Prompt
Lines of the material that include the string "Liberation" should be returned.

Information provided
-----
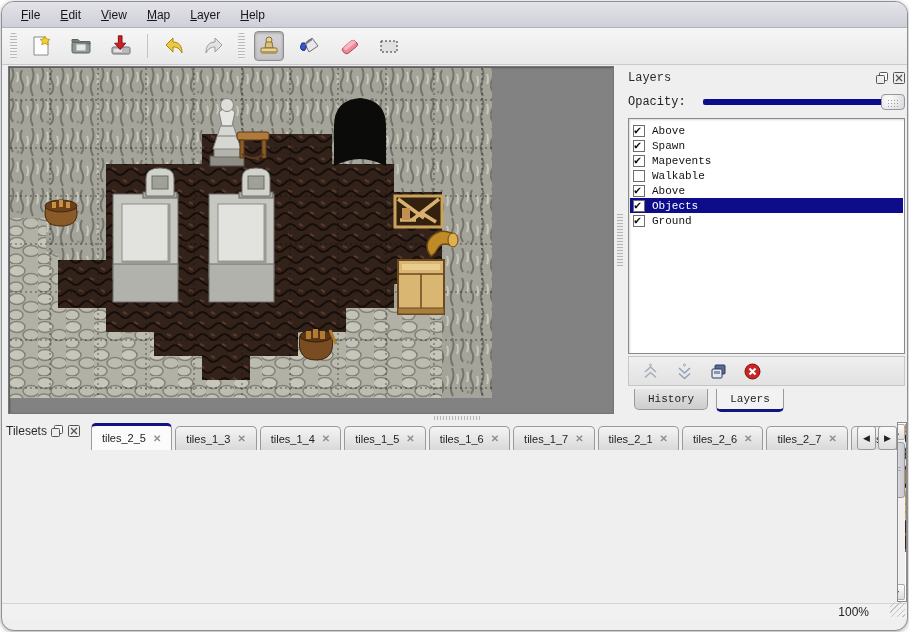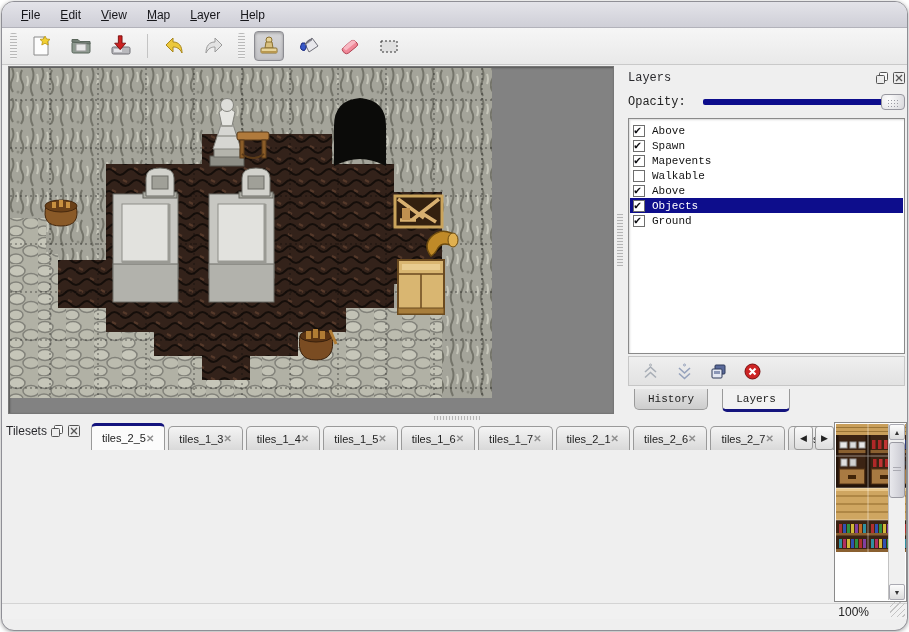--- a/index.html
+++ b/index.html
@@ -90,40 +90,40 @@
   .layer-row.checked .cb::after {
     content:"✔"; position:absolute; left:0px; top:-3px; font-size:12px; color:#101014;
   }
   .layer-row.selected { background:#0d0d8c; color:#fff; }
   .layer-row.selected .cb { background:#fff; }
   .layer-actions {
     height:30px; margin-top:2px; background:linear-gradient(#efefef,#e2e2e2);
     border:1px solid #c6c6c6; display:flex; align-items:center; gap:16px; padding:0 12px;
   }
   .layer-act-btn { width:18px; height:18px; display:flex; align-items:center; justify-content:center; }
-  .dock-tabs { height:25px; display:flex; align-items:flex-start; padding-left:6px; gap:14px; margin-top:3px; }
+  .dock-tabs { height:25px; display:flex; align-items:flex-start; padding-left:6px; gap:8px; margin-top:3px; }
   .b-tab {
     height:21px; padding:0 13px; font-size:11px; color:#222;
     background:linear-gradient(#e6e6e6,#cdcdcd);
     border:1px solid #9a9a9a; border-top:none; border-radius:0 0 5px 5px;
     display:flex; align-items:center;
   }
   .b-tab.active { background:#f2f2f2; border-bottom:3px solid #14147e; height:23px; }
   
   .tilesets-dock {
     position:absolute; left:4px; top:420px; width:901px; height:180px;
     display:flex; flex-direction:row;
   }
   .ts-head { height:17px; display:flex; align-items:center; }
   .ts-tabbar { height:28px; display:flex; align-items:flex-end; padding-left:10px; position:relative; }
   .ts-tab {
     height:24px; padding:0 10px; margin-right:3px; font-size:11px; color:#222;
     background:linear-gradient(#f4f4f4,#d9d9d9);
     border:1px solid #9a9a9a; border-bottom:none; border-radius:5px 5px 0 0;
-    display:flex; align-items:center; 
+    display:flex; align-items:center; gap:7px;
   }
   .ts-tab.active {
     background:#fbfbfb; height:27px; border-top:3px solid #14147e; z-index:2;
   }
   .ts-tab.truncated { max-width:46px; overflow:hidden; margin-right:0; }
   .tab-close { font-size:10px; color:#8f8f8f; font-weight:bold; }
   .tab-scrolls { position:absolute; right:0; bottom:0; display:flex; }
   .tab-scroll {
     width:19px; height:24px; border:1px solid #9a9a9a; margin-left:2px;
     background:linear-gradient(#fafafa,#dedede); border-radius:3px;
-----
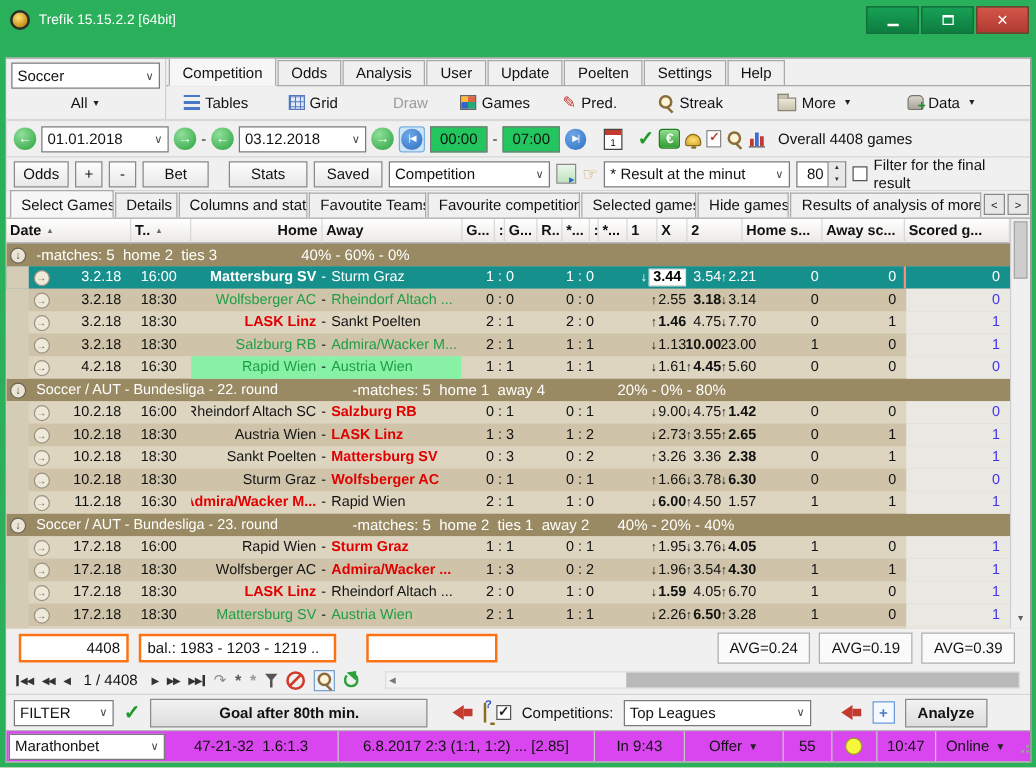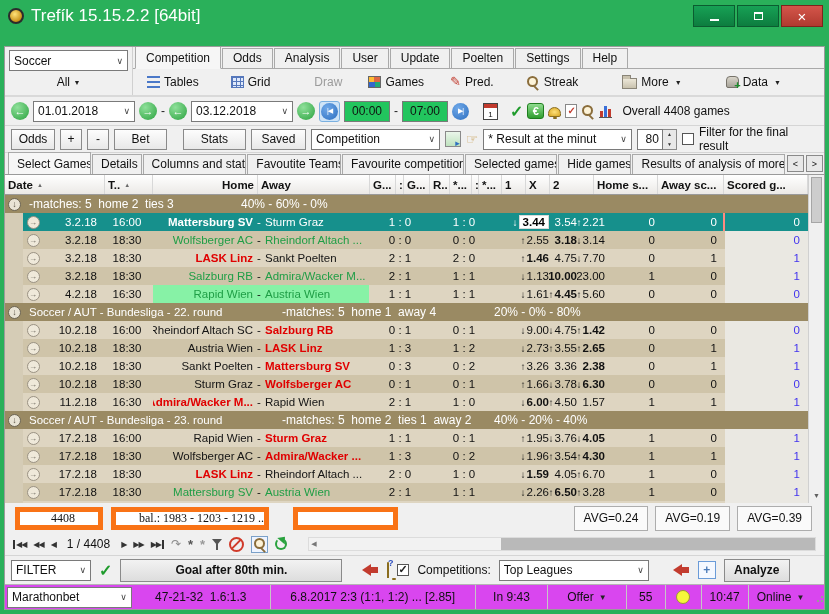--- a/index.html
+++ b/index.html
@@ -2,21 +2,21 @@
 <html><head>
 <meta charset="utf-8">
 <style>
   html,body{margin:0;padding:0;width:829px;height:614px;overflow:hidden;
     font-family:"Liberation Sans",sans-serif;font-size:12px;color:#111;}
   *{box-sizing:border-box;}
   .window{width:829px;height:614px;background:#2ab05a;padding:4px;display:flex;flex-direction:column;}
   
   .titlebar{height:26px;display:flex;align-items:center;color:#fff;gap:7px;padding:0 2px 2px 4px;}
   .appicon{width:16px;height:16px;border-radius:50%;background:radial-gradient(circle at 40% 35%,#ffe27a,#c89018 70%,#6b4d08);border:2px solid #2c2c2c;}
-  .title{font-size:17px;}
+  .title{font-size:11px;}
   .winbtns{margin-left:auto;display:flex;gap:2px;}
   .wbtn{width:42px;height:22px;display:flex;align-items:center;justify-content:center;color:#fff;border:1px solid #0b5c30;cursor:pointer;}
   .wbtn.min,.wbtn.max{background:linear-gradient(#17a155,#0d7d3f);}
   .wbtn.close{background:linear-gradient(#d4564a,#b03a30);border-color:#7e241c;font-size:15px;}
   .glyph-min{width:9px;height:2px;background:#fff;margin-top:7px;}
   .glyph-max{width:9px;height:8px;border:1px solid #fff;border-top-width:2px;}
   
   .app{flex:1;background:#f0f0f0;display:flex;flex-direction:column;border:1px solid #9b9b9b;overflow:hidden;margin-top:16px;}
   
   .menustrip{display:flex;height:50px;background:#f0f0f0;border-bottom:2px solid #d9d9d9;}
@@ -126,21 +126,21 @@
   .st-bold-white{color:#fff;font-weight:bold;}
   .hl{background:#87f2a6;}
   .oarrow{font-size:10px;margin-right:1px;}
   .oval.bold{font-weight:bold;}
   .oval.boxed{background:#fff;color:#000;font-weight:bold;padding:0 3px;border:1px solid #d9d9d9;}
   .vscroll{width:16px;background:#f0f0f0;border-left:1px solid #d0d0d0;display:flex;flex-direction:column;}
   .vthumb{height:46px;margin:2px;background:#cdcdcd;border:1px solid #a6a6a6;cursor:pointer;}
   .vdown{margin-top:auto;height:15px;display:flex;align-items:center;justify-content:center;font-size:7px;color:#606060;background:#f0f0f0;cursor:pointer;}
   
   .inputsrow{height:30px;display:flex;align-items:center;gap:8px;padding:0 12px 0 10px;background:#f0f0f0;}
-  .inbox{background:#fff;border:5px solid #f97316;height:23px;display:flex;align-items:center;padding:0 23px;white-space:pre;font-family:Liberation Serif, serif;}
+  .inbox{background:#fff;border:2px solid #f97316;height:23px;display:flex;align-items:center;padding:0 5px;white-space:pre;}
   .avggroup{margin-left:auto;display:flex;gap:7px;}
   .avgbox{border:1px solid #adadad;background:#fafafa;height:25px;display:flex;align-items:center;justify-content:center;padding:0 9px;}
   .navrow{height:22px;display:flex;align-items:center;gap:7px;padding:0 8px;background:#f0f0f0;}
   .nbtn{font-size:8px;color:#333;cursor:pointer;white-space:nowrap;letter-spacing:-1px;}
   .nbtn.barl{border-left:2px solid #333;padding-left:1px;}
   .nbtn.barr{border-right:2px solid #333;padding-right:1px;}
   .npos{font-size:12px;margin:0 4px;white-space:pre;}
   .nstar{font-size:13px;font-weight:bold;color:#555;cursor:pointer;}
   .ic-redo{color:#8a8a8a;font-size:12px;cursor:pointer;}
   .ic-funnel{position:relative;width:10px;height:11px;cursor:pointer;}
-----
Final answer
     font-family:"Liberation Sans",sans-serif;font-size:12px;color:#111;}
-  .inbox{background:#fff;border:5px solid #f97316;height:23px;display:flex;align-items:center;padding:0 23px;white-space:pre;font-family:Liberation Serif, serif;}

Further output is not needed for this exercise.